Work required:
Show all lines from the records below in which the string "toidu" is present.

Version comparison data:
────
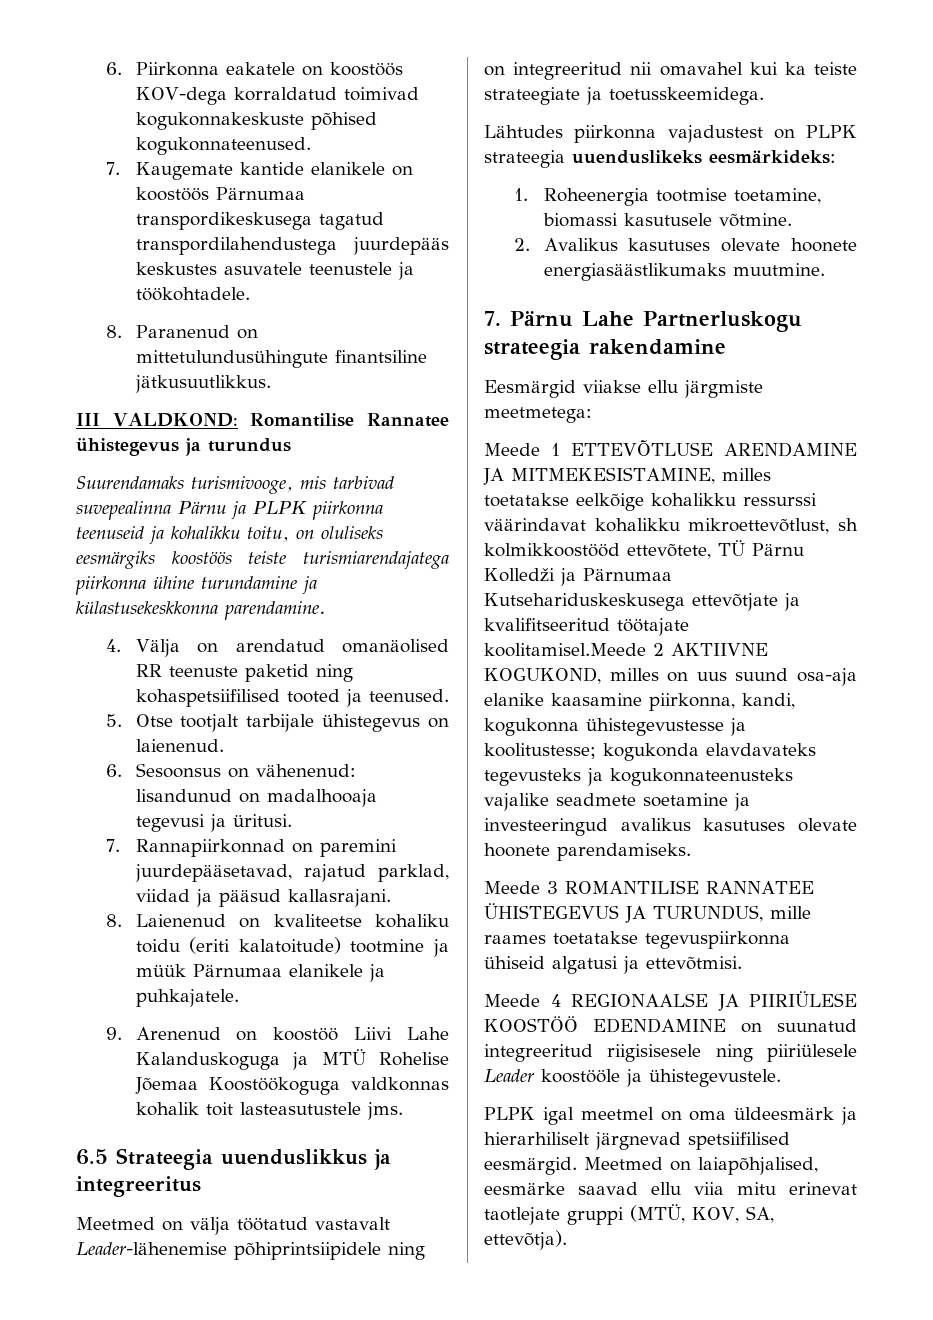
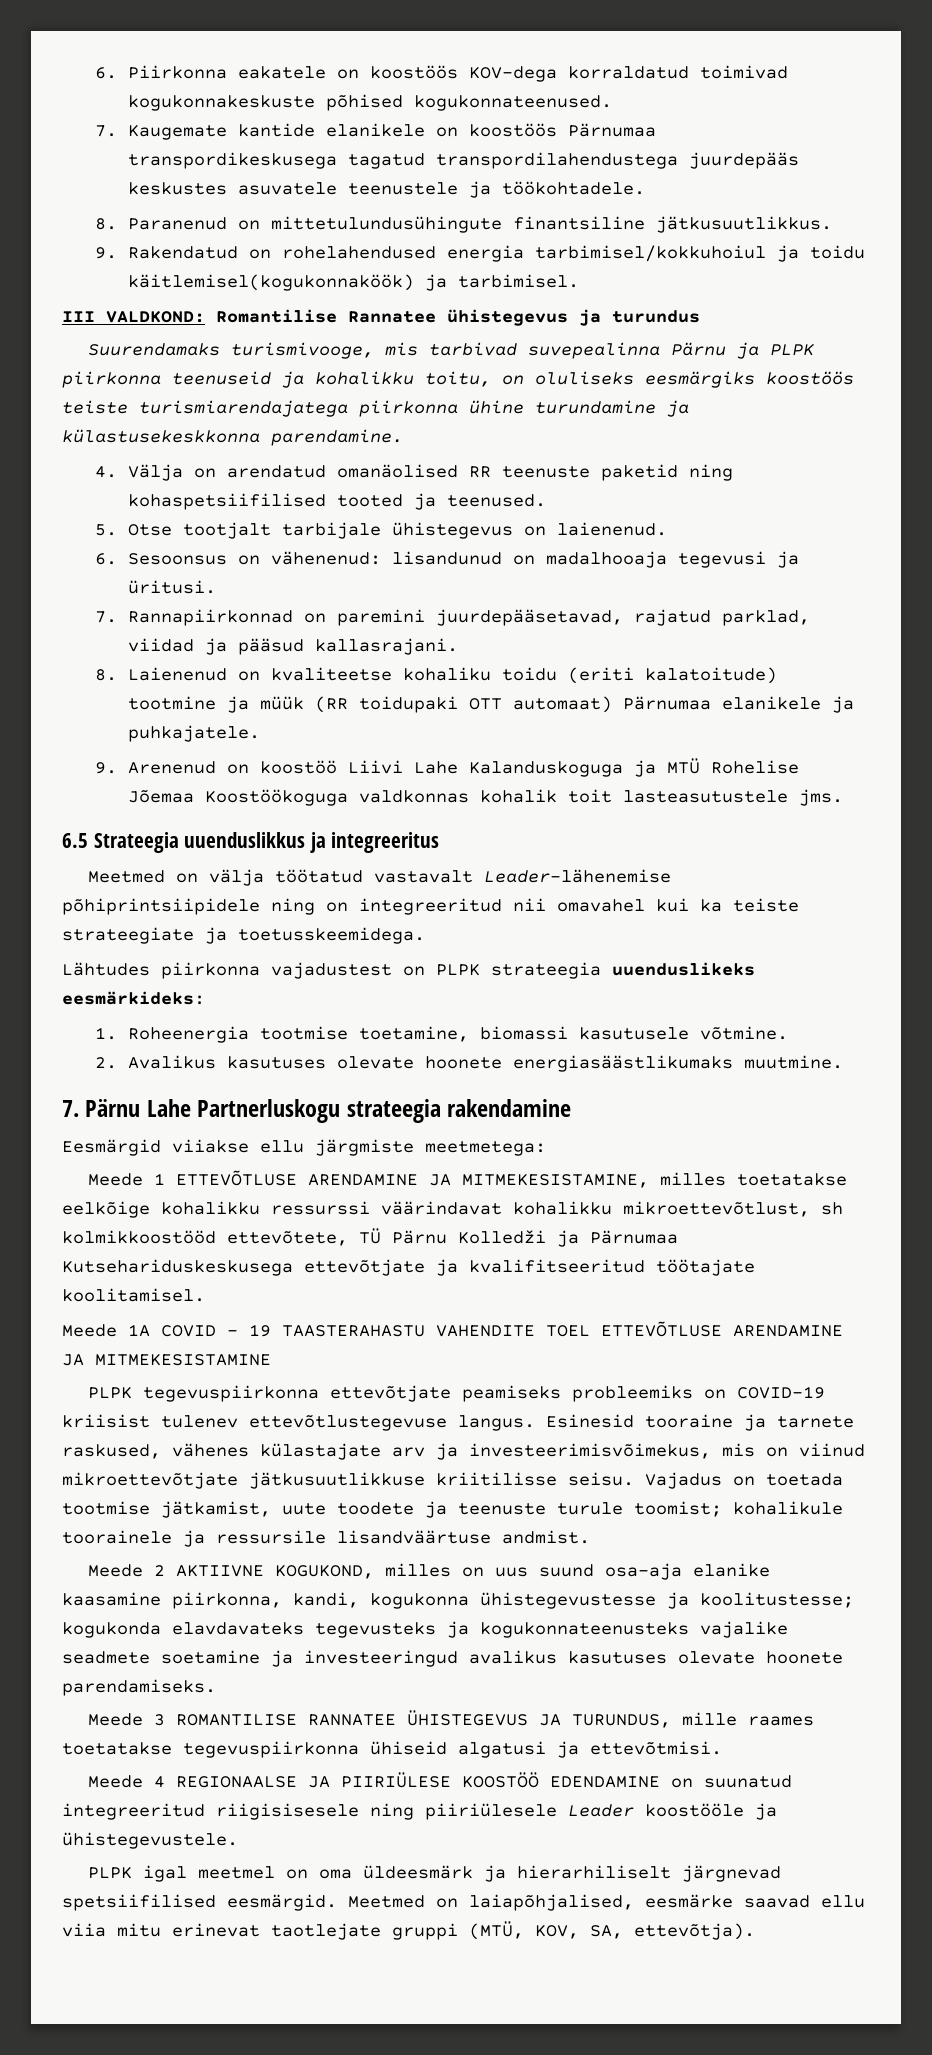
+ 9. Rakendatud on rohelahendused energia tarbimisel/kokkuhoiul ja toidu käitlemisel(kogukonnaköök) ja tarbimisel.
- 8. Laienenud on kvaliteetse kohaliku toidu (eriti kalatoitude) tootmine ja müük Pärnumaa elanikele ja puhkajatele.
+ 8. Laienenud on kvaliteetse kohaliku toidu (eriti kalatoitude) tootmine ja müük (RR toidupaki OTT automaat) Pärnumaa elanikele ja puhkajatele.
- Meede 1 ETTEVÕTLUSE ARENDAMINE JA MITMEKESISTAMINE, milles toetatakse eelkõige kohalikku ressurssi väärindavat kohalikku mikroettevõtlust, sh kolmikkoostööd ettevõtete, TÜ Pärnu Kolledži ja Pärnumaa Kutsehariduskeskusega ettevõtjate ja kvalifitseeritud töötajate koolitamisel.Meede 2 AKTIIVNE KOGUKOND, milles on uus suund osa-aja elanike kaasamine piirkonna, kandi, kogukonna ühistegevustesse ja koolitustesse; kogukonda elavdavateks tegevusteks ja kogukonnateenusteks vajalike seadmete soetamine ja investeeringud avalikus kasutuses olevate hoonete parendamiseks.
+ Meede 1 ETTEVÕTLUSE ARENDAMINE JA MITMEKESISTAMINE, milles toetatakse eelkõige kohalikku ressurssi väärindavat kohalikku mikroettevõtlust, sh kolmikkoostööd ettevõtete, TÜ Pärnu Kolledži ja Pärnumaa Kutsehariduskeskusega ettevõtjate ja kvalifitseeritud töötajate koolitamisel.
+ Meede 1A COVID – 19 TAASTERAHASTU VAHENDITE TOEL ETTEVÕTLUSE ARENDAMINE JA MITMEKESISTAMINE
+ PLPK tegevuspiirkonna ettevõtjate peamiseks probleemiks on COVID-19 kriisist tulenev ettevõtlustegevuse langus. Esinesid tooraine ja tarnete raskused, vähenes külastajate arv ja investeerimisvõimekus, mis on viinud mikroettevõtjate jätkusuutlikkuse kriitilisse seisu. Vajadus on toetada tootmise jätkamist, uute toodete ja teenuste turule toomist; kohalikule toorainele ja ressursile lisandväärtuse andmist.
+ Meede 2 AKTIIVNE KOGUKOND, milles on uus suund osa-aja elanike kaasamine piirkonna, kandi, kogukonna ühistegevustesse ja koolitustesse; kogukonda elavdavateks tegevusteks ja kogukonnateenusteks vajalike seadmete soetamine ja investeeringud avalikus kasutuses olevate hoonete parendamiseks.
────
Solution to the problem:
+ 9. Rakendatud on rohelahendused energia tarbimisel/kokkuhoiul ja toidu käitlemisel(kogukonnaköök) ja tarbimisel.
- 8. Laienenud on kvaliteetse kohaliku toidu (eriti kalatoitude) tootmine ja müük Pärnumaa elanikele ja puhkajatele.
+ 8. Laienenud on kvaliteetse kohaliku toidu (eriti kalatoitude) tootmine ja müük (RR toidupaki OTT automaat) Pärnumaa elanikele ja puhkajatele.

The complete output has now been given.